Eccomi tornata con un'altra OS.
La decima, cavoli. Un traguardo!
Prima di lasciarvi andare, vorrei dirvi una cosa.
Questa FF è ispirata ad una canzone. 'Lucy' , degli Skillet.
Troverete parte del testo tra le battute.
Vi consiglio di andare ad ascoltarla, se non la conoscete.
Detto questo, buona lettura!
A presto.
Anto



Caldo. Caldo soffocante. Caldo che non mi fa dormire.

Mi giro e mi rigiro nel letto, in cerca della posizione giusta per dormire, senza trovarla.
Mi volto verso destra e la vedo.
Lucy.
Dorme accanto a me, a pancia in giù , con le braccia incrociate sotto il cuscino.
Anche lei, come me, vittima dell’afa che ha colpito la città in questi giorni dorme scoperta, indossando solo un paio di culottes nere.
La osservo meglio.

Dio, quant’è bella.

Con i polpastrelli le sfioro lentamente la schiena. Poi le accarezzo piano i capelli castano chiaro, spostando una ciocca che le copre il viso.
Mi concentro su di esso, accarezzandole il naso, partendo dall’alto e arrivando fino alla punta.
Sposto il mio peso su un braccio, mi tiro su e mi chino su di lei, baciandole piano lo zigomo.
La sento sospirare. Mi sdraio di nuovo e la vedo aprire gli occhi.

-Buongiorno. - mi dice, con la voce ancora impastata di sonno.

-Buongiorno anche a te. – Le rispondo, sorridente.

Rimaniamo così, fermi a guardarci.
La mia mano torna ad accarezzare piano la sua schiena, la sua finisce tra i miei capelli.
A quel tocco chiudo gli occhi e respiro profondamente.

Sento il suo profumo, il mio, il nostro.
Penso a quello che voglio dirle, al modo giusto di chiederglielo. Penso a quella scatolina blu nascosta nella tasca interna della mia giacca.
E penso che questa sia l’occasione giusta, che questo sia il momento perfetto.
Ora, mentre ancora siamo avvolti da questo profumo, che poi è il profumo dell’amore.

Riapro gli occhi. –Aspetta, devo prendere una cosa. – dico in un sussurro.
Mentre vado verso l’attaccapanni sento il cuore battermi forte, quasi volesse uscirmi dal petto.

Non credo di aver mai provato niente di simile.

Prendo quella scatolina e mi volto. Noto che si è seduta e che ha indossato una mia maglietta, coprendosi metà corpo.
Mentre mi dirigo verso di lei, con la mano dietro la schiena, non posso fare a meno di pensare che appena sveglia è ancora più bella e che la mattina ha i capelli pazzi.
Sorrido a quest’ultimo pensiero, e lei lo nota.

-Perché ridi? – mi chiede, alzando un sopracciglio. Scuoto la testa, come a farle cenno di lasciar perdere.
Mi siedo accanto a lei e le poggio una mano sulla coscia. La guardo negli occhi.

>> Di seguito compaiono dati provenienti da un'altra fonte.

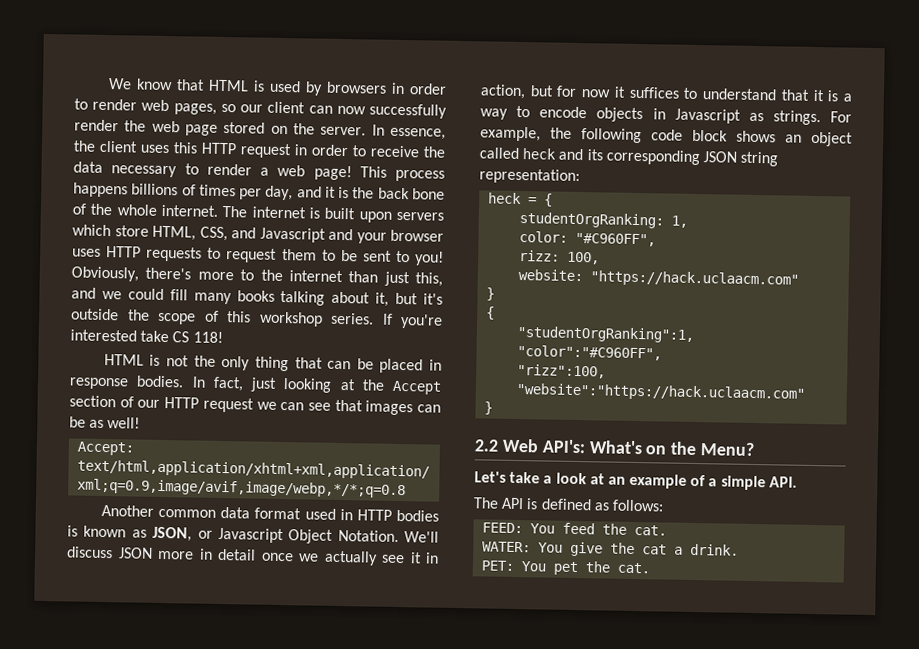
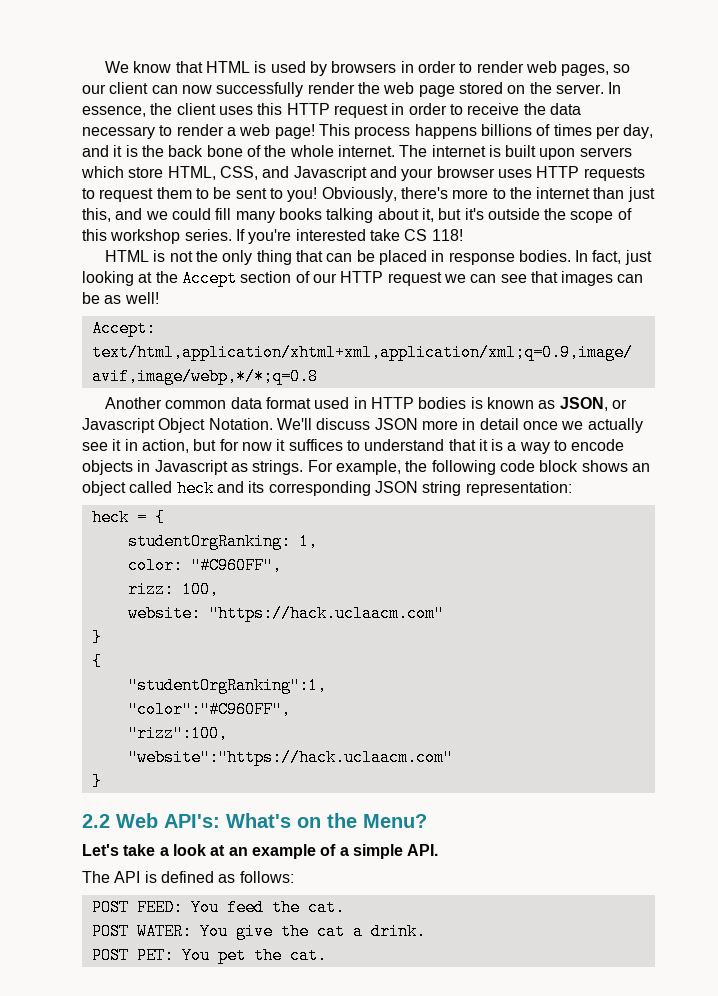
(664, 505) none -> [91,899,129,916] POST
(668, 530) none -> [91,923,129,940] POST
(740, 549) none -> [91,947,129,964] POST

-Lucy… Io… Io ti amo. E voglio stare con te. Per sempre. E’ la cosa che desidero di più al mondo.- mi blocco un attimo. Prendo un respiro profondo, tiro fuori la scatolina e , tutto d’un fiato, le dico:
-Lucy, vuoi sposarmi? –

La guardo. E’ senza parole, l’ho stupita.

Non risponde. Silenzio.
Ancora silenzio.
Inizio a preoccuparmi. –Lucy..? –

Non mi da il tempo di aggiungere altro che mi si butta addosso, sedendosi sulle mie gambe tese e riempendomi di baci, facendomi ridere.
Tra un bacetto e l’altro ripete una parola, la parola che corona il mio sogno:

-Si. -

La stringo di più a me e chiudo le nostre labbra in un bacio ricco di promesse e amore.
Mi stacco leggermente da lei e prendo l’anello. Le prendo la mano sinistra e glielo infilo al dito.
Vedo che lo guarda per un istante, poi alza lo sguardo e mi fissa negli occhi.
-Ti amo. – dice, semplicemente.
 

La nostra giornata inizia così.
Facciamo la doccia insieme, prepariamo una leggera colazione da consumare insieme prima di uscire, prima di prendere strade differenti  per andare a lavoro.
Io in sala di registrazione, lei in quell’ufficio dove fa la segretaria.
Ridiamo, scherziamo, ci coccoliamo. Ci amiamo.

La amo. La amo sul serio.

E’ questo tutto quello a cui penso. A quanto la amo.

Quant’è bello non avere altri pensieri, se non quello di farla stare bene, di farla sorridere, di renderla felice?

Bevo il mio thè e la guardo mentre inizia a lavare di fretta quelle poche tazze che abbiamo sporcato.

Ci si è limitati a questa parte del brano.